▶
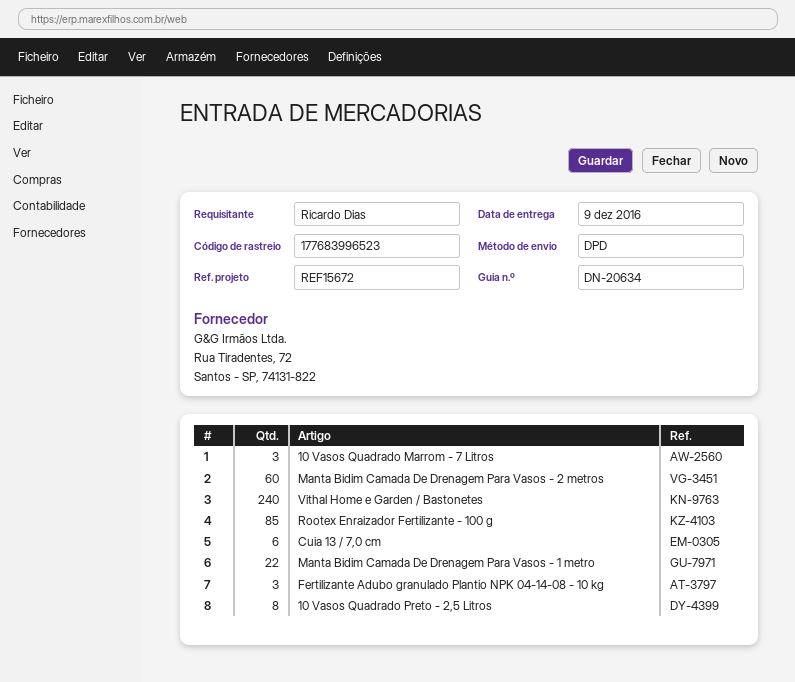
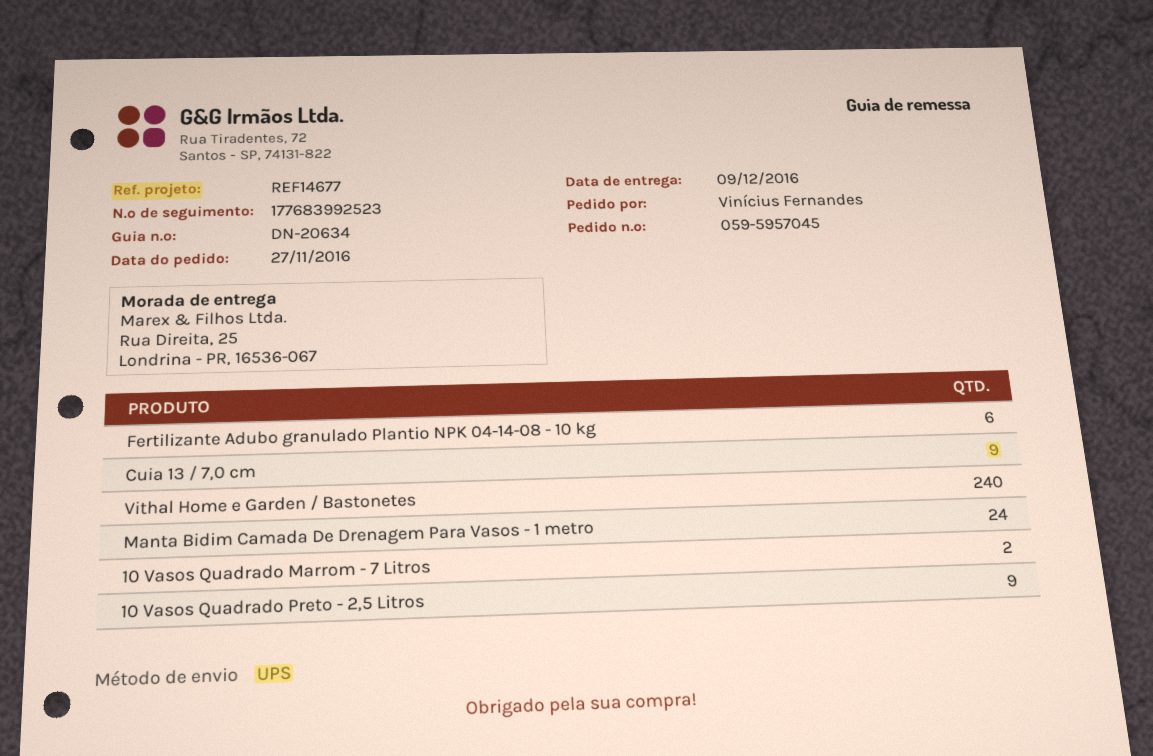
reference: REF15672 -> REF14677
ordered by: Ricardo Dias -> Vinícius Fernandes
shipping method: DPD -> UPS
tracking number: 177683996523 -> 177683992523
10 Vasos Quadrado Marrom - 7 Litros: 3 -> 2
Manta Bidim Camada De Drenagem Para Vasos - 2 metros: 60 -> none
Rootex Enraizador Fertilizante - 100 g: 85 -> none
Cuia 13 / 7,0 cm: 6 -> 9
Manta Bidim Camada De Drenagem Para Vasos - 1 metro: 22 -> 24
Fertilizante Adubo granulado Plantio NPK 04-14-08 - 10 kg: 3 -> 6
10 Vasos Quadrado Preto - 2,5 Litros: 8 -> 9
◀
### ACTION ITEM
Print exactly the lines between the line with "tracking number: 177683996523 -> 177683992523" and the final line of the records above, both included.

### ANSWER BELOW
tracking number: 177683996523 -> 177683992523
10 Vasos Quadrado Marrom - 7 Litros: 3 -> 2
Manta Bidim Camada De Drenagem Para Vasos - 2 metros: 60 -> none
Rootex Enraizador Fertilizante - 100 g: 85 -> none
Cuia 13 / 7,0 cm: 6 -> 9
Manta Bidim Camada De Drenagem Para Vasos - 1 metro: 22 -> 24
Fertilizante Adubo granulado Plantio NPK 04-14-08 - 10 kg: 3 -> 6
10 Vasos Quadrado Preto - 2,5 Litros: 8 -> 9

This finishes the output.